Secured loans as debt consolidation loans
Here are a few types of secured credits that you can use as consolidation loans –
- Home equity loans
- Vehicle title loans
- 401K loans
- Loan against an insurance policy
In each of the cases, the cost of non-payment is very high. Although you will enjoy lower interest rates and amicable APRs, the stakes are always too dear. You can end up losing your house, your car or your retirement savings over a couple of hundred dollars. On top of that, unless you pay the loan back entirely, you will not be able to access your 401k funds or your life insurance. That gets further exacerbated by the extensive repayment period of any secured loan. You cannot pay off the sum before term as it can attract penalties. As a result, your total expense (payments, interests, and stakes) might just be much higher than the summation of interest on individual debts.
On the other hand, you will be able to enjoy lower monthly payments since secured loans always attract lower monthly interests. In many cases, the interest payments become tax deductible. You need to talk to your debt counselor or your tax advisor for further details on tax deduction allowance. Availing a secured loan for consolidating your debts can significantly lower your monthly burden of payments, even though you may end up paying more than you had planned.
Unsecured loans as consolidation loans
Credit card users know the kind of interests and APR they have to pay. Since credit cards are unsecured loans too, this gives the users a pretty good idea about the range of interest rates on these loans. In fact, the average interest rate is always higher than a secured loan.
According to experts at nationaldebtrelief.com, taking out an unsecured loan is much safer. There is no property involved in the payment process, and there is no risk of losing your life savings. Even with the higher interest rates, you will save much more. They always bear lesser charges than the multiple credit card balances.
The most prominent challenge is qualifying for a consolidation loan. Since it is an unsecured loan, it comes with stringent qualification criteria. If your credit scores are too low or if you have a history of unpaid debts, you will find it extremely difficult to convince a debt consolidation agency to lend you the lump sum.
In addition to that, there is the matter of balance transfer via credit cards. A balance transfer is trickier than it looks since 0% interest credit cards always come with a transfer fee. Most of the times, this charge is significantly high, and it defeats the entire purpose of consolidation. However, if you are dealing with multiple credit card debts, it might be helpful for you to talk to a credit counselor or a debt counselor. He/she can help you prioritize your credit card bills by due amounts and interests payable. Sometimes all you need is a touch of an expert to sort your finances out for good!
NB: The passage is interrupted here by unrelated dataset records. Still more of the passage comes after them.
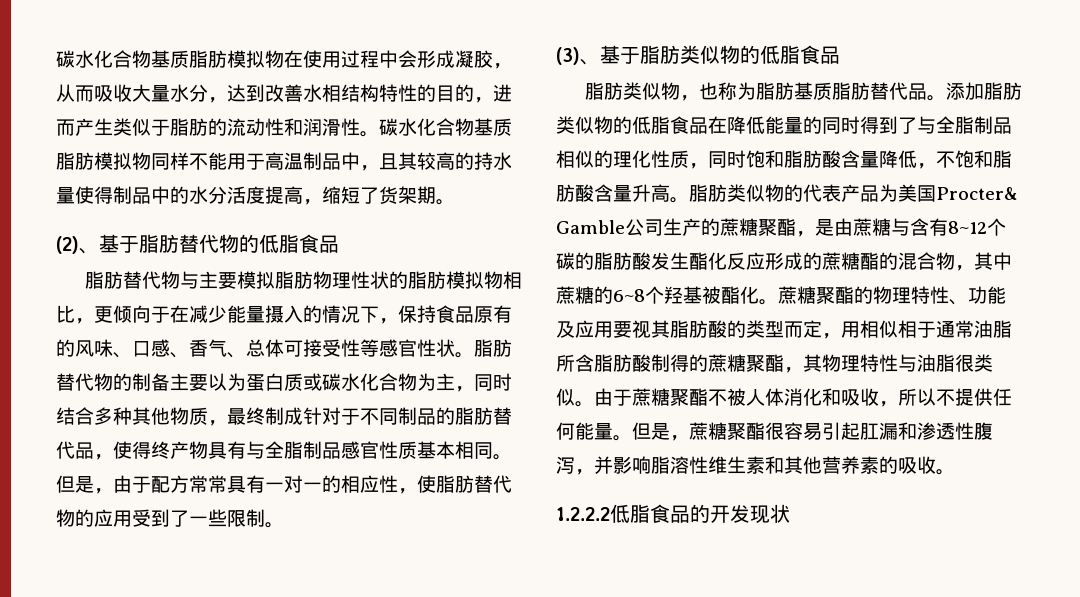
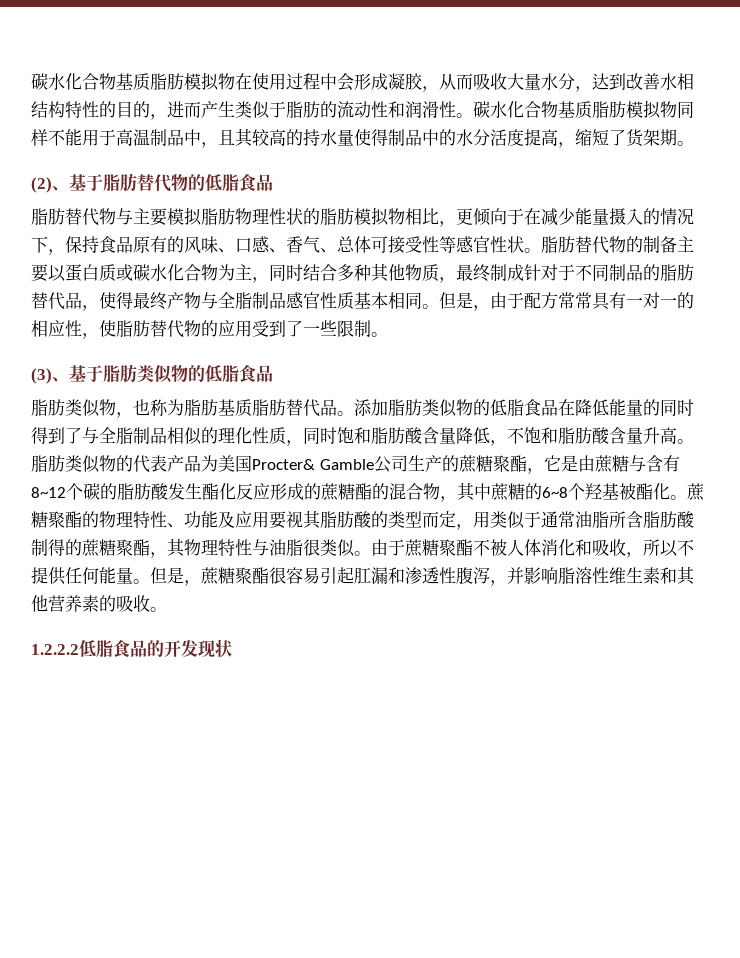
- 脂肪替代物的制备主要以为蛋白质或碳水化合物为主，同时结合多种其他物质，最终制成针对于不同制品的脂肪替代品，使得终产物具有与全脂制品感官性质基本相同。
+ 脂肪替代物的制备主要以蛋白质或碳水化合物为主，同时结合多种其他物质，最终制成针对于不同制品的脂肪替代品，使得最终产物与全脂制品感官性质基本相同。
- 脂肪类似物的代表产品为美国Procter& Gamble公司生产的蔗糖聚酯，是由蔗糖与含有8~12个碳的脂肪酸发生酯化反应形成的蔗糖酯的混合物，其中蔗糖的6~8个羟基被酯化。
+ 脂肪类似物的代表产品为美国Procter& Gamble公司生产的蔗糖聚酯，它是由蔗糖与含有8~12个碳的脂肪酸发生酯化反应形成的蔗糖酯的混合物，其中蔗糖的6~8个羟基被酯化。
- 蔗糖聚酯的物理特性、功能及应用要视其脂肪酸的类型而定，用相似相于通常油脂所含脂肪酸制得的蔗糖聚酯，其物理特性与油脂很类似。
+ 蔗糖聚酯的物理特性、功能及应用要视其脂肪酸的类型而定，用类似于通常油脂所含脂肪酸制得的蔗糖聚酯，其物理特性与油脂很类似。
The most significant con of debt consolidation loan
While the financial relief that comes with consolidation can help you breathe freely for a couple of days, it can also bring forth undeserving confidence. It can be quite disastrous since people who are barely recovering from their previous financial fiascos often go on spending binges merely because they feel relieved. That can only make the situation worse. Do not let that temporary feeling of ecstasy take over you. Control your expenses and monitor your budget carefully if you want to get off the hamster wheel of debt.
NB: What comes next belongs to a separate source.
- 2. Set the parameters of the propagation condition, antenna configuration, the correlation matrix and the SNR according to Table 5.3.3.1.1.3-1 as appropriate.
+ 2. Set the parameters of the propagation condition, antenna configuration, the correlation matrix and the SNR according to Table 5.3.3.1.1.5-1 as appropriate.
Debt Consolidation loans are real loans that you can take out to pay off your smaller debts. However, do not forget that you need to repay them within repayment term. Only opt for this kind of a loan when you see no other feasible alternative. Pick a company that cares about their clients. Check their ratings and reviews on third-party business directories before you commit. Not all consolidation agencies can offer you lower payments and amicable rates; it is your responsibility to find the one(s) that work for your finances.